Polska"Wielkanoc stała się bieganiem wokół jedzenia na stole"

"Wielkanoc stała się bieganiem wokół jedzenia na stole"

Biskup płocki, Piotr Libera podkreślił w wielkanocnej homilii, że niektórzy z nas świętowanie Zmartwychwstania Chrystusa sprowadzili do folkloru i jedzenia.

Nawiązując do wczorajszej Ewangelii, która mówi o apostołach i Marii Magdalenie w pośpiechu szukających Chrystusa - biskup Libera odniósł tę sytuację do współczesności: Jak powiedział - "jest mi trochę wstyd. My też biegamy, ale koło swoich spraw, koło swojego biznesu".

"Niektórzy biegają bardziej wokół jedzenia na stole, aniżeli pustego grobu" - mówił biskup Libera modląc się, aby Zmartwychwstały Chrystus wypowiedział - tak, jak do Marii Magdaleny - imiona dzieci, młodzieży i starszych mieszkańców diecezji, aby także oni "poznali i uwierzyli".

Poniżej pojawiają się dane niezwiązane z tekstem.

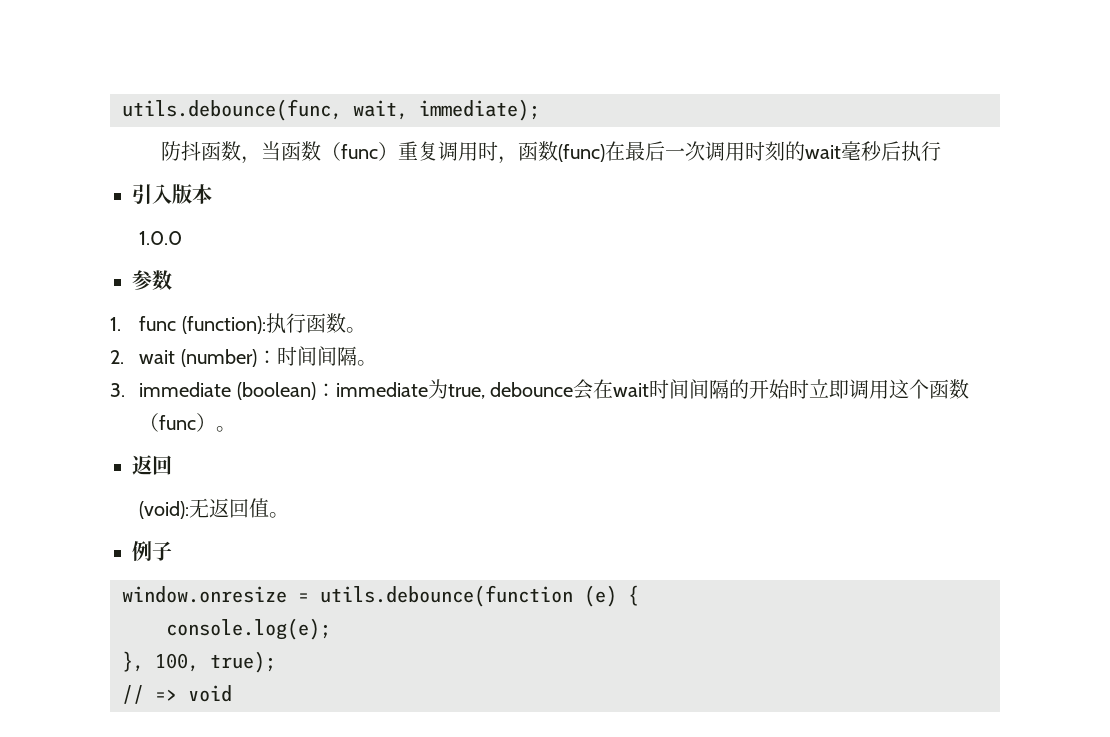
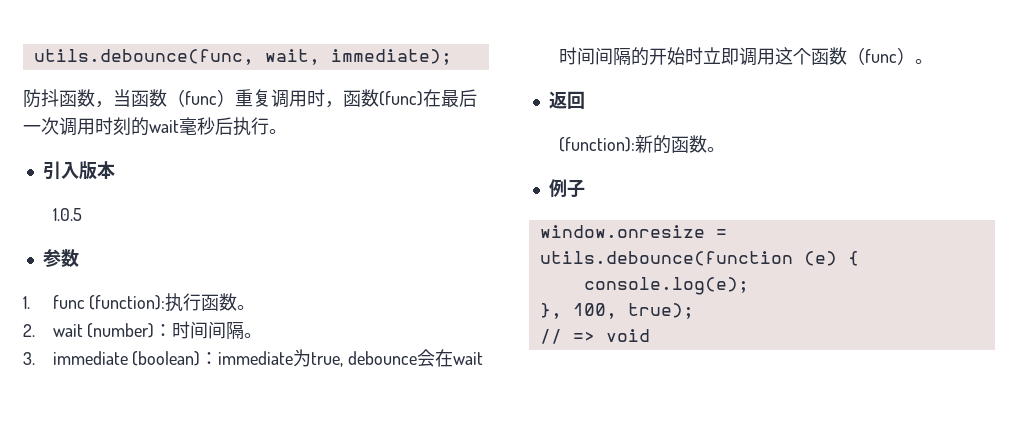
(941, 151) none -> [269,129,287,134] 。
[139,231,183,245] 1.0.0 -> [52,208,82,221] 1.0.5
[139,498,270,519] (void):无返回值 -> [558,135,707,154] (function):新的函数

Także ksiądz profesor Krzysztof Pawlina, rektor warszawskiego seminarium duchownego zwraca uwagę, że zarówno w życiu jak i w elegancko i obficie organizowanych świętach, często gubimy istotę: Pana Jezusa. Przyznaje, że wielu z nas świat "osacza", oferując na życiowe problemy tanie sposoby ucieczki - jak zabawy i spędzanie czasu w pubach przy piwie. Ksiądz Pawlina zauważa, że wielu nie wytrzymuje obecnego tempa życia i wskazuje, że ci, którzy nie nadążają - często są pozostawieni sami sobie. "Zostaje z nimi tylko Jezus" - mówi ksiądz profesor Pawlina przypominając słowa Jezusa: "Jestem z wami, aż do skończenia świata".

"To pociecha także dla tych, których świat odrzucił, którzy za nim "nie zdążyli i którzy tylko w ramionach Jezusa czują się kochani" - mówił ksiądz profesor Pawlina.